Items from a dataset
□ □ □ □
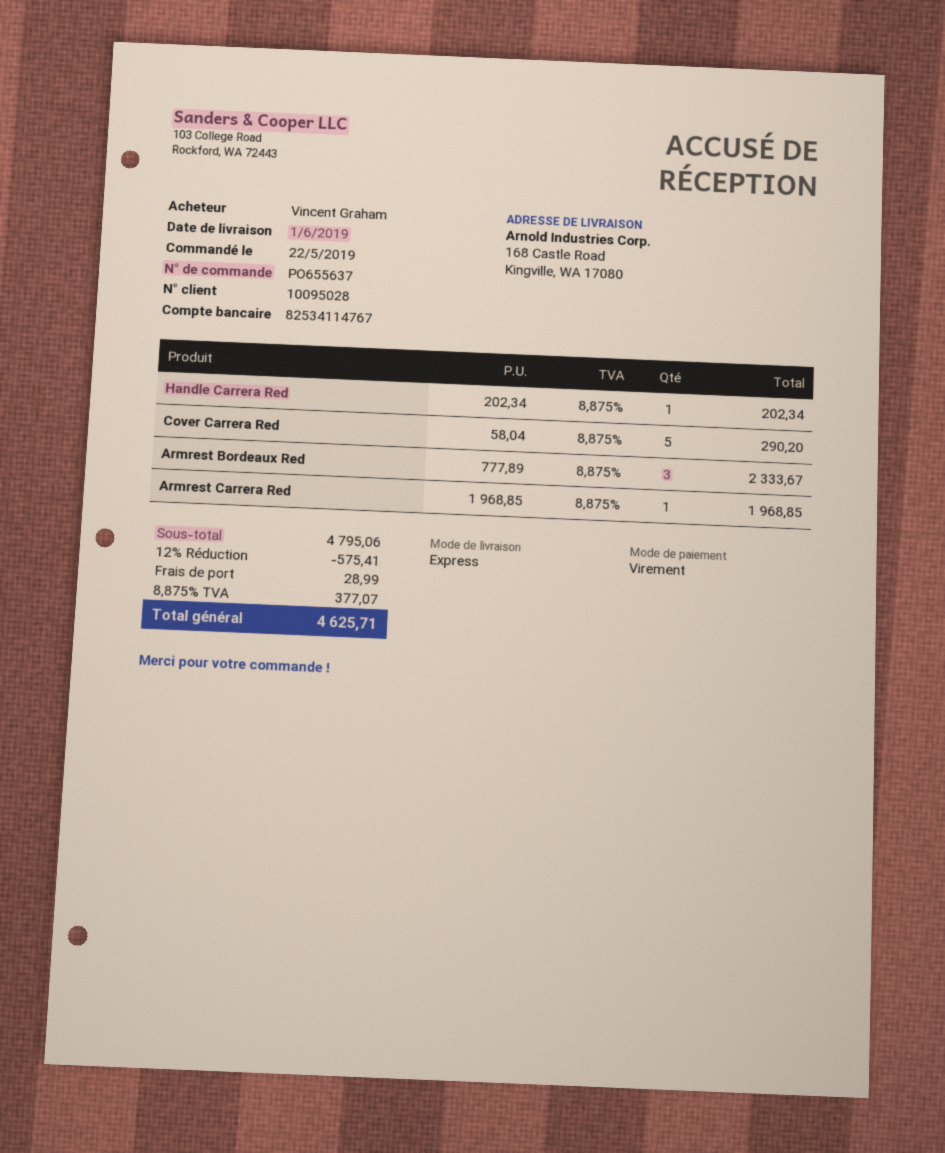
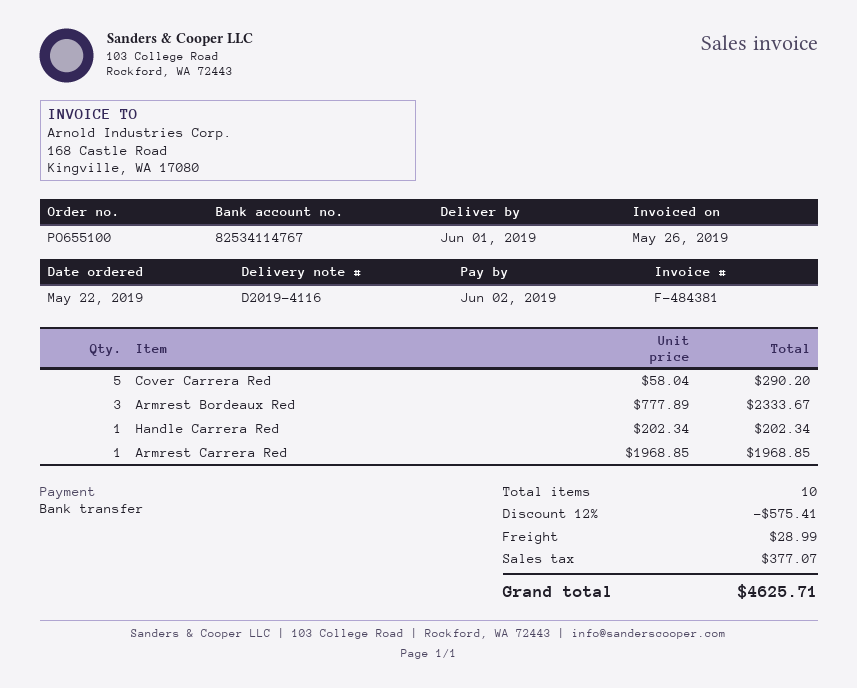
order number: PO655637 -> PO655100

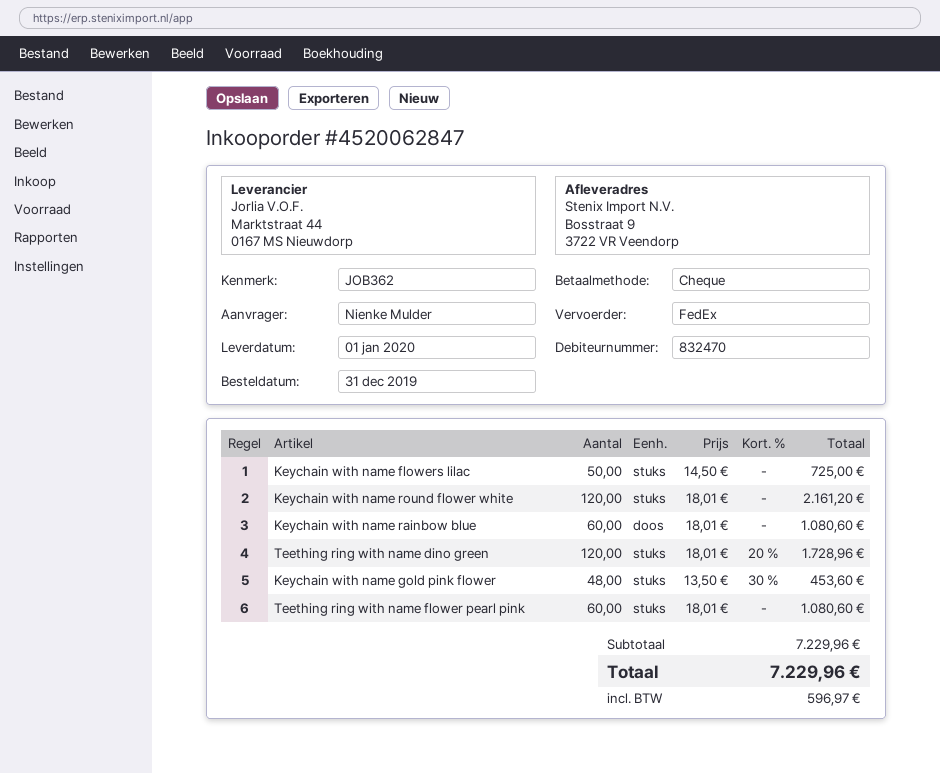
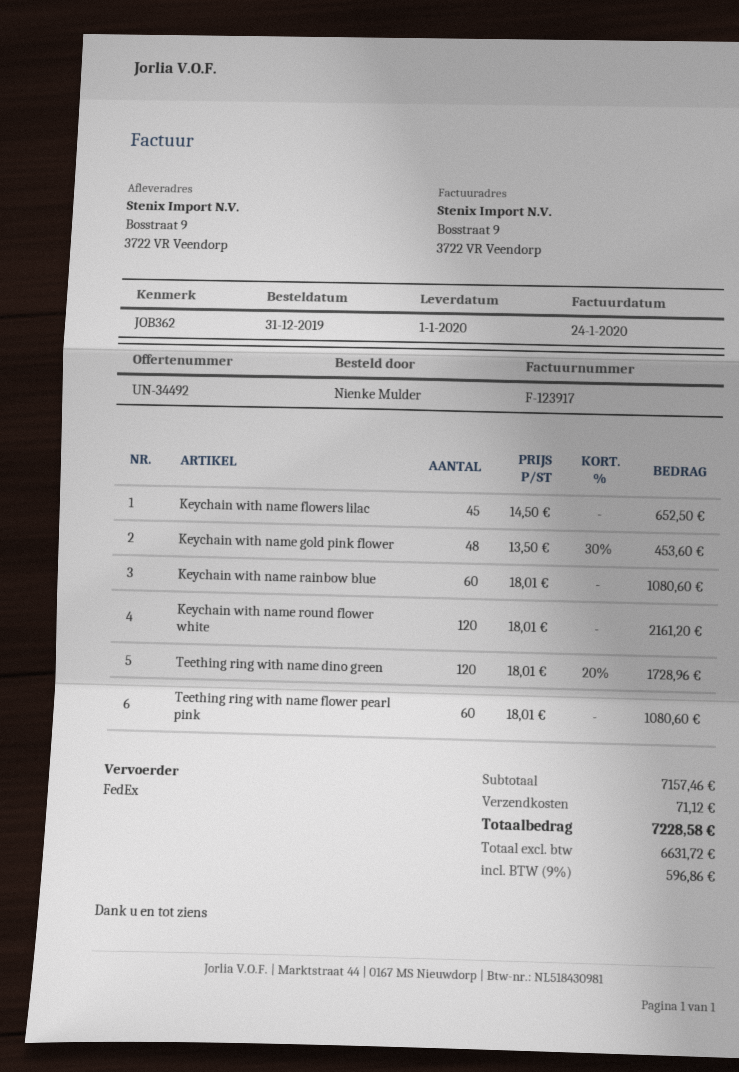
Keychain with name flowers lilac: 50 x 14.50 = 725.00 -> 45 x 14.50 = 652.50
subtotal: 7229.96 -> 7157.46
shipping: none -> 71.12
tax: 596.97 -> 596.86
total: 7229.96 -> 7228.58

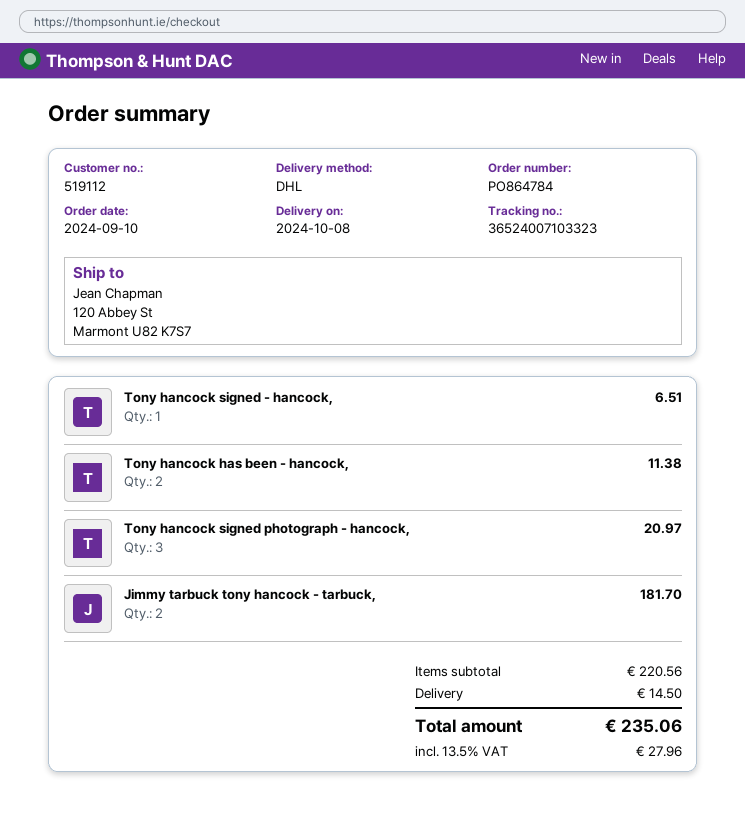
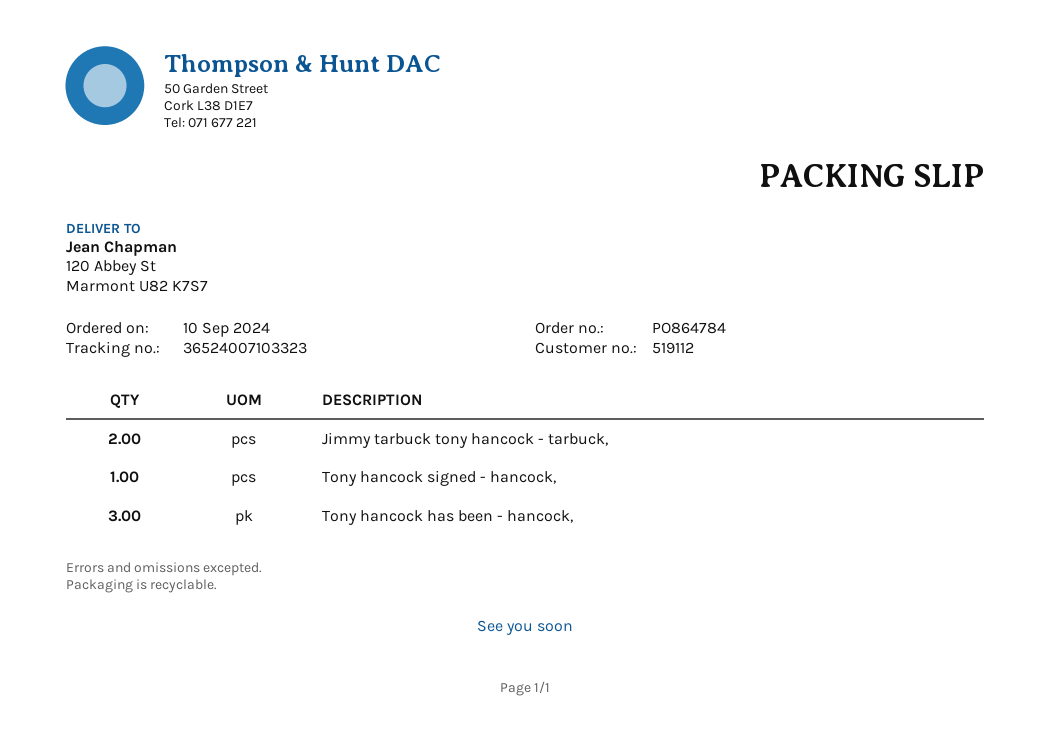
Tony hancock has been - hancock,: 2 -> 3
Tony hancock signed photograph - hancock,: 3 -> none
□ □ □ □
=== Exercise objective ===
Would you copy every line of the entries in which "none" appears?

=== Response to this exercise ===
shipping: none -> 71.12
Tony hancock signed photograph - hancock,: 3 -> none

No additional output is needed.